DH: How does ECM fit into the larger context of information management at HP?
MQ: We're part of an E-Business, Customer and Sales Operation group that handles activities including pricing, order management, business intelligence, e-commerce, hp.com, CRM, partner relationship management and other infrastructure areas. Our piece is getting data and information to our customers and internal systems on behalf of the business units--Imaging and Printing, Personal Systems, Servers, Storage, Software, Services and so on. Day-to-day, that means working with the product marketing and engineering organizations at the worldwide and regional levels and funneling their content into the right repositories so we have it structured the right way.
DH: Just what do you mean by structured?
MQ: We've set standards for taxonomy that enable business units to create content efficiently and that drive our strategy of creating content once and using it many times. That's what we do on the "back end." We then offer a subscription service to more than 40 internal publishers, including marcom organizations that print collateral material as well as sales force portals and the hp.com e-commerce Web site that make content available online. The service has a standardized interface for pulling or pushing content, and there's also an interface to the product lifecycle and product data management (PLM/PDM) systems that serve the supply chain. If a product description has to appear on an invoice, for example, we want to make sure that it's the same description that's found on the Web site.
DH: Why is the one-to-many approach so important?
MQ: Without it, we'd have employees in regional markets separately calling up, for example, the marcom people in Boise, Idaho, for information on printing and imaging products. If you start drawing the point-to-point connections between 17 business units and more than 65 localized markets, you quickly get to a very complicated environment. Now that we have a centralized resource, we're showing all our constituents where to go to find the content and how to get it out.
DH: What's the nature of the content you're managing?
MQ: It varies from sales and marketing literature, which can be very granular, with technical specs such as processor speeds or page-per-minute ratings, to more conventional documents, such as solutions white papers used by the sales force. We didn't think we should take a single approach, so we put much of the granular product content in a product information management solution from Trigo [and since acquired by IBM] and similar solutions in Europe and Asia. That system manages more than one million data elements. For more unstructured content, we use a Documentum repository shared with the support management team. That repository currently manages about 1.8 million documents.
DH: That's a lot of content, yet you say it's all covered by a single taxonomy?

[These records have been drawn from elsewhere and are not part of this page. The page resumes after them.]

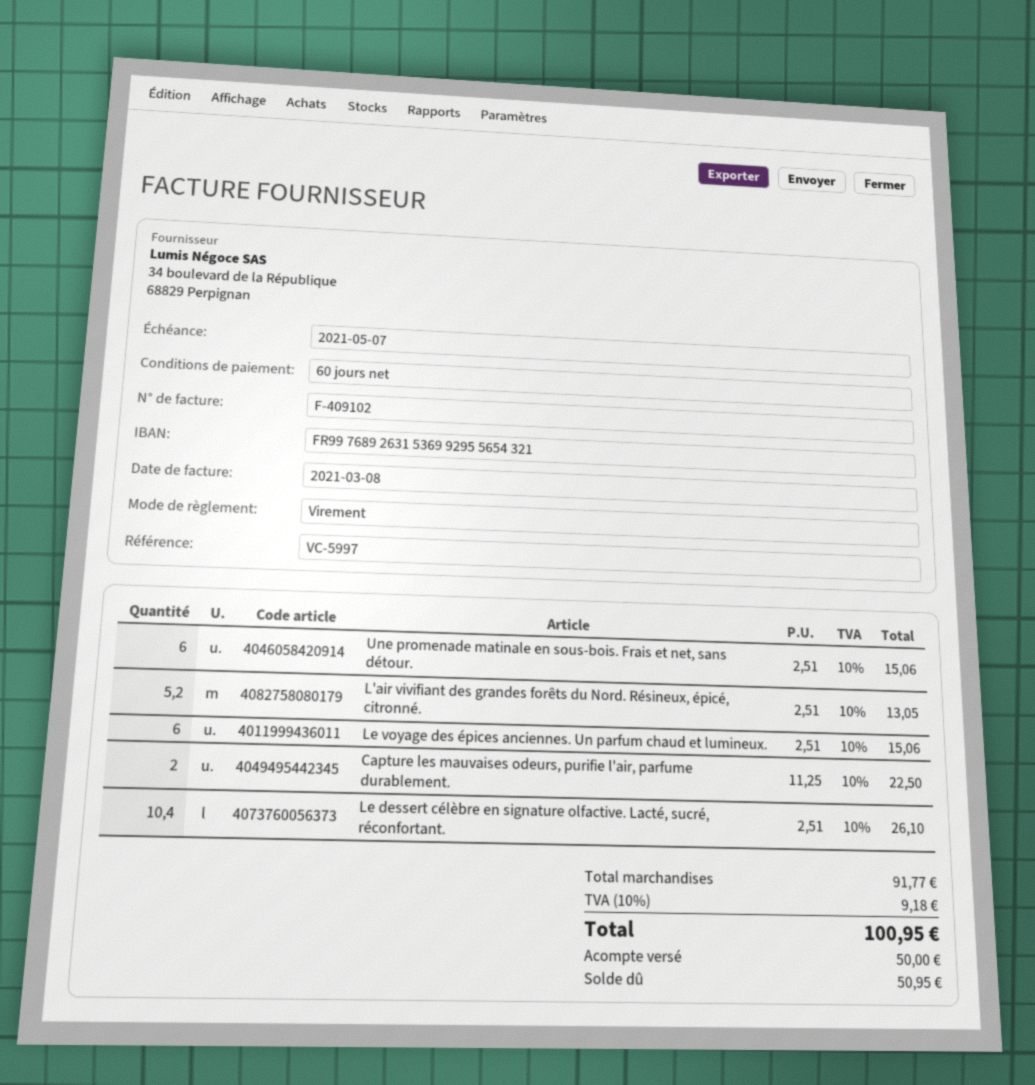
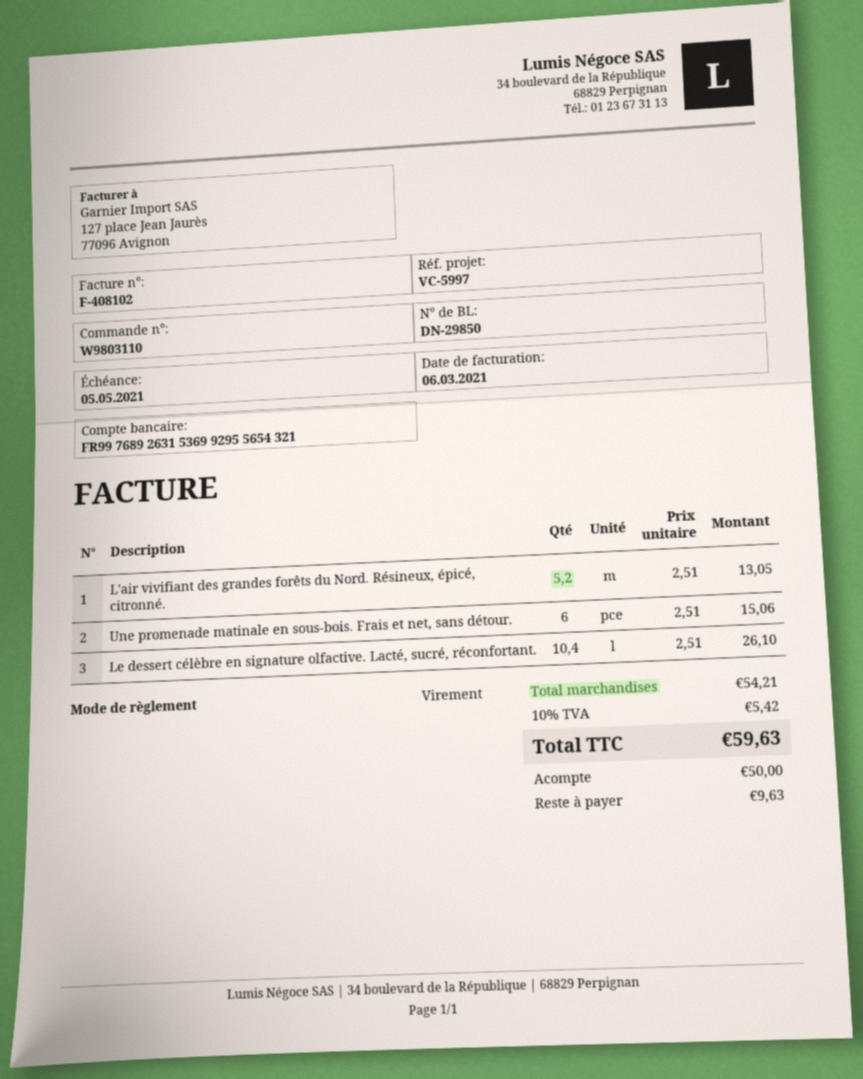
invoice number: F-409102 -> F-408102
invoice date: 2021-03-08 -> 2021-03-06
due date: 2021-05-07 -> 2021-05-05
Le voyage des épices anciennes. Un parfum chaud et lumineux.: 6 x 2.51 = 15.06 -> none
Capture les mauvaises odeurs, purifie l'air, parfume durablement.: 2 x 11.25 = 22.50 -> none
subtotal: 91.77 -> 54.21
tax: 10% = 9.18 -> 10% = 5.42
total: 100.95 -> 59.63
balance: 50.95 -> 9.63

MQ: We've internally agreed upon a taxonomy and done work on metadata standards, but we're still overcoming the pain of having multiple taxonomies and marketing hierarchies [stemming in part from the HP/Compaq merger]. Over the last three years, we've been driving region by region and product team by product team to a single taxonomy. The documents within our next-generation Documentum implementation, for example, and the product data elements in our product-information management systems [Trigo/IBM and homegrown EMEA/Asia solutions] are structured according to a standard, seven-layer marketing hierarchy that starts with the general product category and then drills down to product families, models and SKUs underneath each model. We're upgrading to Documentum 5 in part because work had already begun within a different group within the company to configure it to the company standards. Our approach was to complete that work and deploy it aggressively across the corporation.

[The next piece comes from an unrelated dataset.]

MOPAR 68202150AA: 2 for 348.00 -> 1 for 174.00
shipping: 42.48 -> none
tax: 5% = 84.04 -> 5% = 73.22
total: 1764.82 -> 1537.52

DH: What was the metadata work about?
MQ: We needed terminology standards, particularly for the unstructured documents. We were having a terrible time sticking to one version of a document, so we went through a modeling exercise, breaking down product content into different attributes. One key piece of functionality we exploit is inheritance because it can automatically apply metadata based on parent-child relationships between documents.
DH: How do you enforce consistent use of the metadata?

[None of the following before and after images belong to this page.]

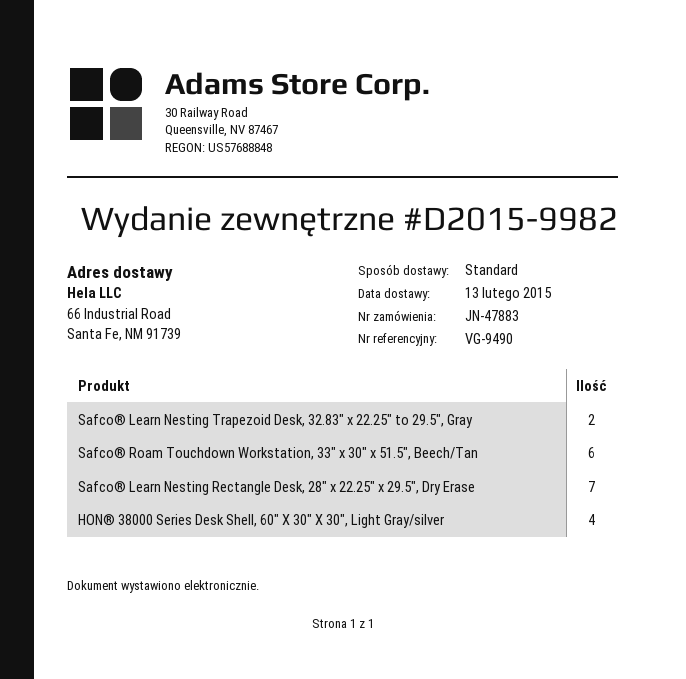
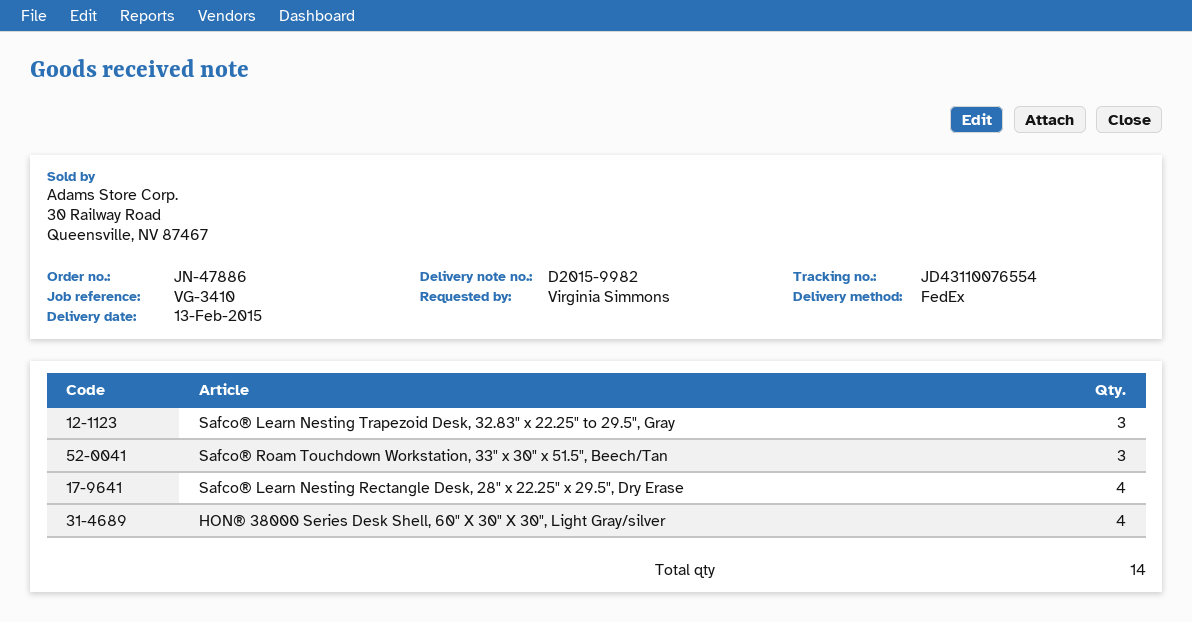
order number: JN-47883 -> JN-47886
reference: VG-9490 -> VG-3410
shipping method: standard -> FedEx
Safco® Learn Nesting Trapezoid Desk, 32.83" x 22.25" to 29.5", Gray: 2 -> 3
Safco® Roam Touchdown Workstation, 33" x 30" x 51.5", Beech/Tan: 6 -> 3
Safco® Learn Nesting Rectangle Desk, 28" x 22.25" x 29.5", Dry Erase: 7 -> 4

MQ: At the very beginning, three years ago, we worked with each business unit to assign people to help us define the metadata standards and that gave us a lot more leverage to promote adoption. Now, when somebody wants to enter a document into the system, they have to have key data entered, but there's a degree of inheritance. If they want to create a document that applies to all X SKUs, for example, they don't have to enter that metadata over and over again.
DH: Are you exploiting XML to promote content reuse?
MQ: Absolutely. If you don't have documents in a form that makes it easy to pull out chunks of content, you're going to end up with many, many instances of the same content. Our direction is to break documents down and use them interchangeably. Thus far, we've transformed somewhere between one-third and one-half of our documents in the Documentum repository into XML.
We're also using [Blast Radius] XMetal [an XML authoring tool] on the creation side, among other selected tools. Right now, the more technical content creators are using XMetal, but we're trying to get some of the marketing types to use our content creation tools.
DH: Does XML also figure in translation and localization?
MQ: Yes. We're using Trados' translation memory technology companywide, and we're ramping up more and more of the sales and marketing content [in addition to product manuals, which are managed by another group]. We probably have 10 to 15 percent of our content flowing through translation and localization.
DH: How much has HP spent and what can you say about ROI?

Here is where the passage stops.